Ekspedisi Jurnalis ke Carstensz: Berlatih di Ciletuh


Tim liputan Metro TV yang akan mengikuti Ekspedisi Jurnalis ke Carstensz. Foto ini diambil oleh Briyan, peliput dari Media Indonesia yang juga akan bersama kami melaksanakan ekspedisi

Empat hari setelah rapat penentuan keberangkatan ke Papua untuk menjalani Ekspedisi Carstensz, tim liputan Metro TV berlatih untuk menghadapi medan tempur di Carstensz yang pastinya tidak mudah. Maka seraya mengikuti kegiatan peliputan tim 1000 Meter, latihan itu digelar di curug Cimarinjung Sukabumi Jawa Barat. Tempatnya indah banget. Sangat indah. Meskipun dari Jakarta waktu tempuhnya sekitar 10-12 jam.

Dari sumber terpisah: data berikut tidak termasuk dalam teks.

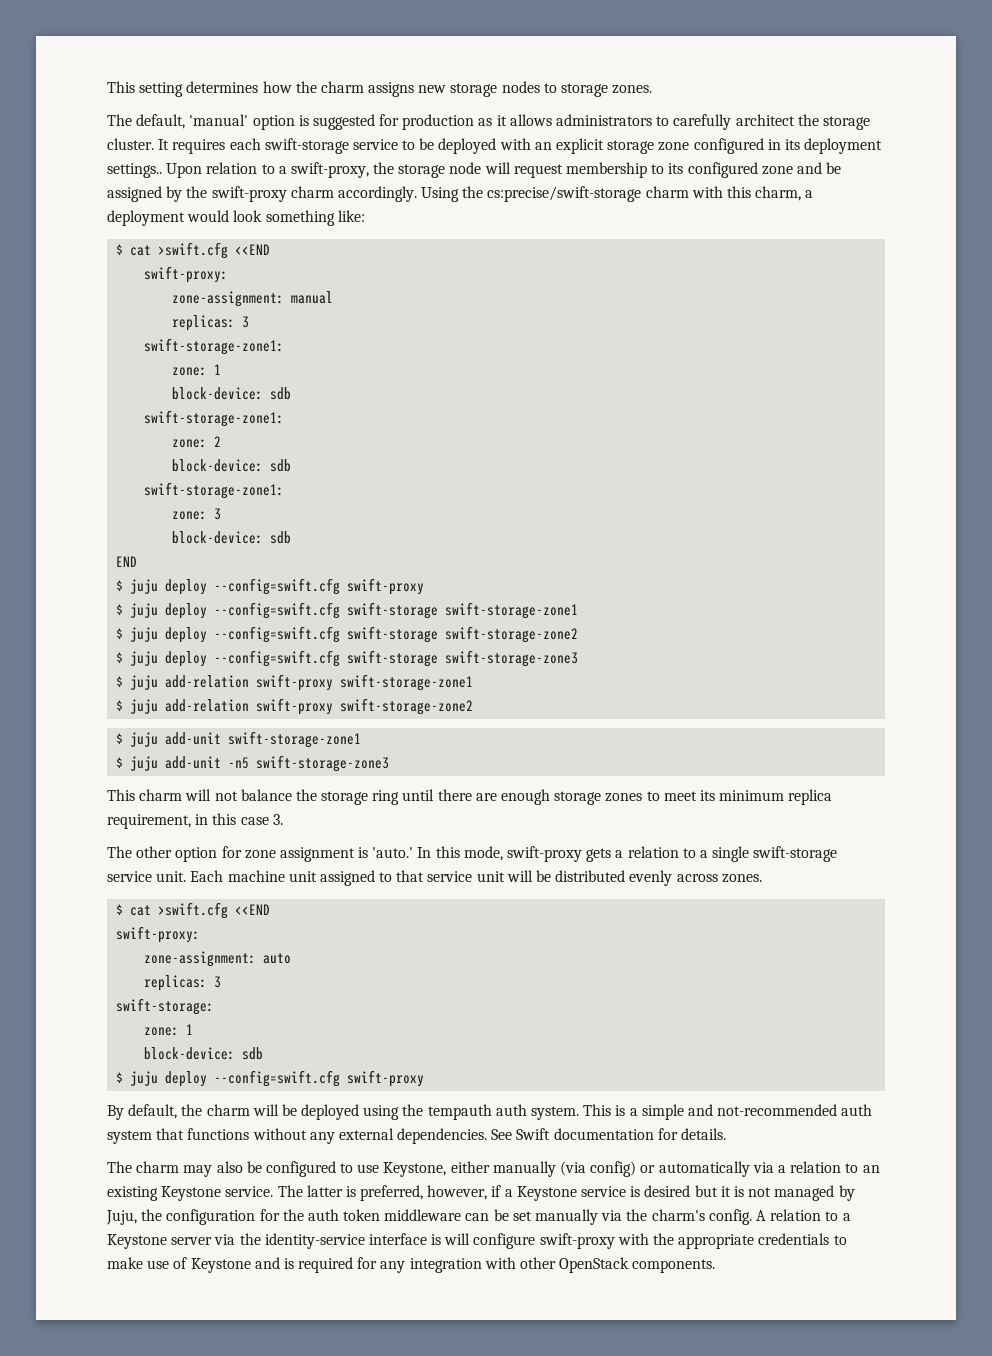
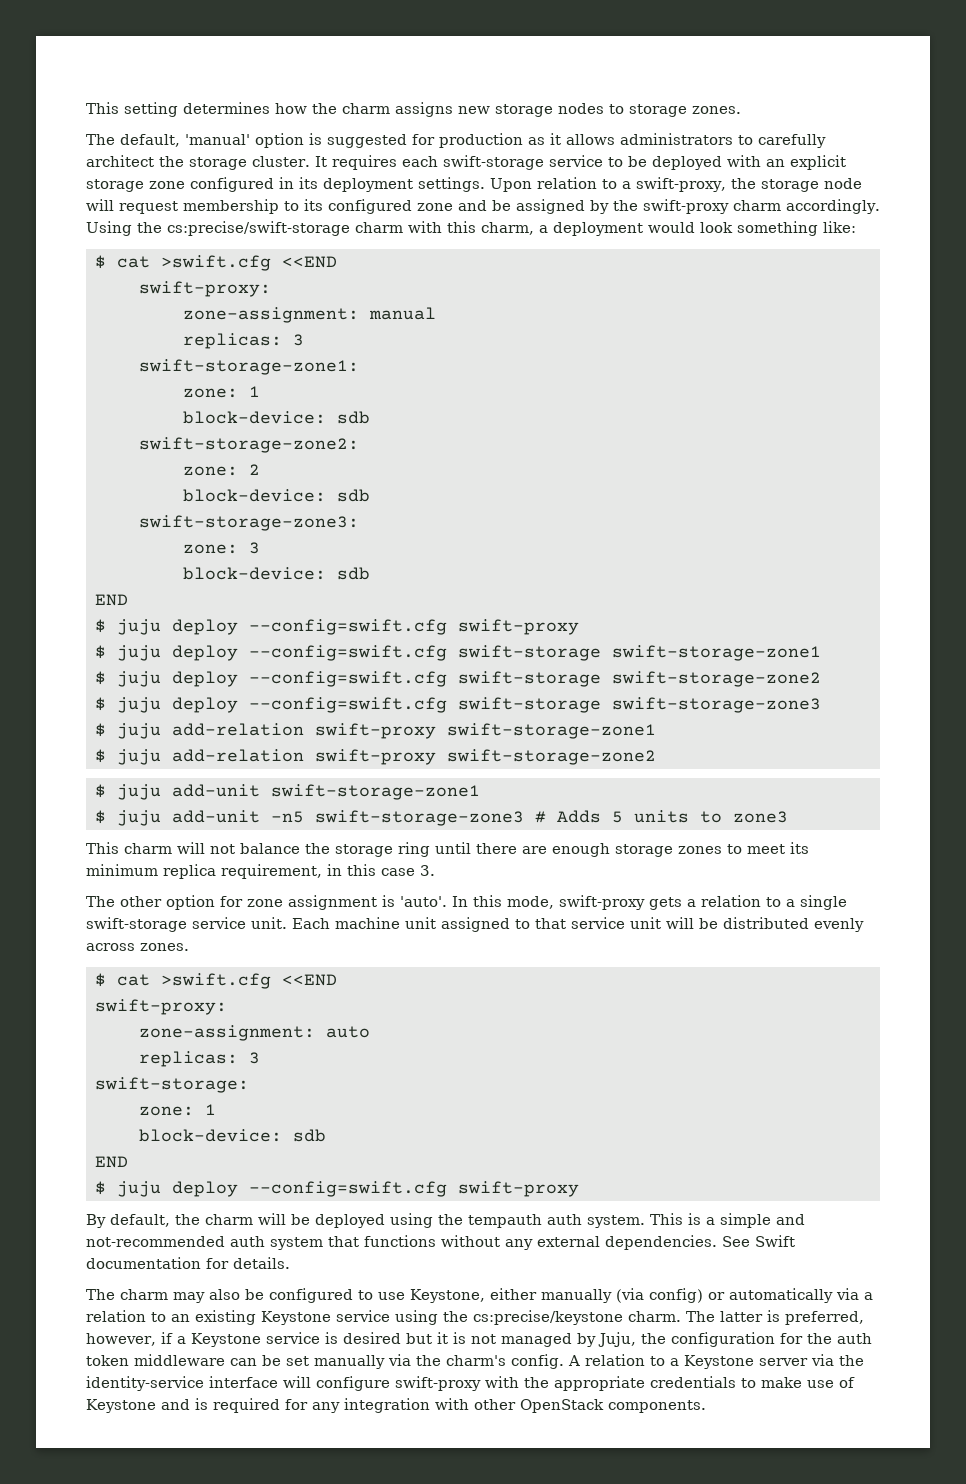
[107,163,162,178] settings.. -> [418,177,485,192] settings.
[144,410,285,427] swift-storage-zone1: -> [138,437,359,453] swift-storage-zone2:
[144,482,285,499] swift-storage-zone1: -> [138,515,359,531] swift-storage-zone3:
(390, 763) none -> [534,810,788,823] # Adds 5 units to zone3
[372,847,414,858] 'auto.' -> [400,896,447,907] 'auto'.
(264, 1053) none -> [94,1156,128,1168] // END
[225,1186,274,1197] service. -> [336,1310,681,1325] service using the cs:precise/keystone charm.
[431,1234,442,1245] is -> (278, 1382) none

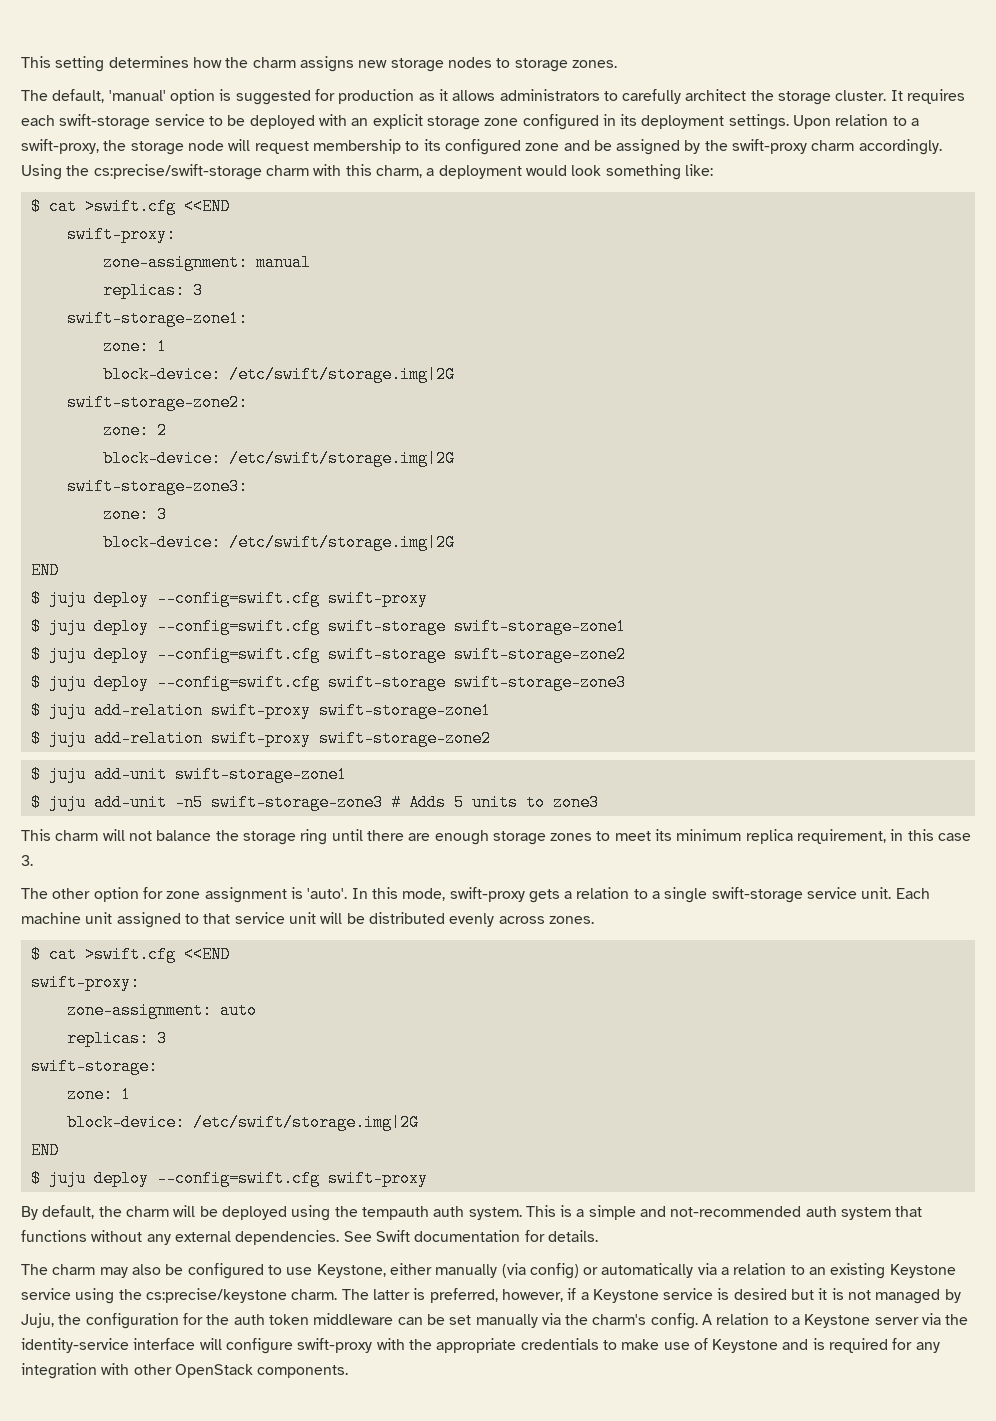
[336,411,370,424] sdb -> [228,366,455,383] /etc/swift/storage.img|2G
[336,489,370,502] sdb -> [228,450,455,467] /etc/swift/storage.img|2G
[336,567,370,580] sdb -> [228,534,455,551] /etc/swift/storage.img|2G
[292,1129,326,1142] sdb -> [192,1114,419,1131] /etc/swift/storage.img|2G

Curug Cimarinjung ini ada daerah pantai selatan Jawa Barat. Dia ada di kawasan ciletuh, kawasan yang mencakup tiga kecamatan yang sedang diusulkan untuk mendapat predikat geopark atau taman bumi. Gelar taman bumi dirasa penting karena itu adalah legitimasi labih kuat untuk menjaga daerah ini tetap lestari, karena mengandung keunikan bentang alam yang berpengaruh besar.

Selasa itu setelah berangkat pagi dari Jakarta, malamnya kami tiba di sana, setelah janjian di jalan dengan teman-teman anggota Indonesia Climbing Expedition dari Bandung. Mereka inilah yang nantinya jadi narasumber sekaligus instruktur latihan kami. Tiba di bagian bawah bukit tempat air terjun Cimarinjung bergemuruh, kami mendirikan tenda dan berisitirahat di sana. Perlengkapan untuk menghangatkan tubuh di kala malam ternyata tidak terlalu banyak berfungsi, karena daerah itu dekat pantai jadi cukup hangat tanpa kita menggunakan jaket berlapis-lapis.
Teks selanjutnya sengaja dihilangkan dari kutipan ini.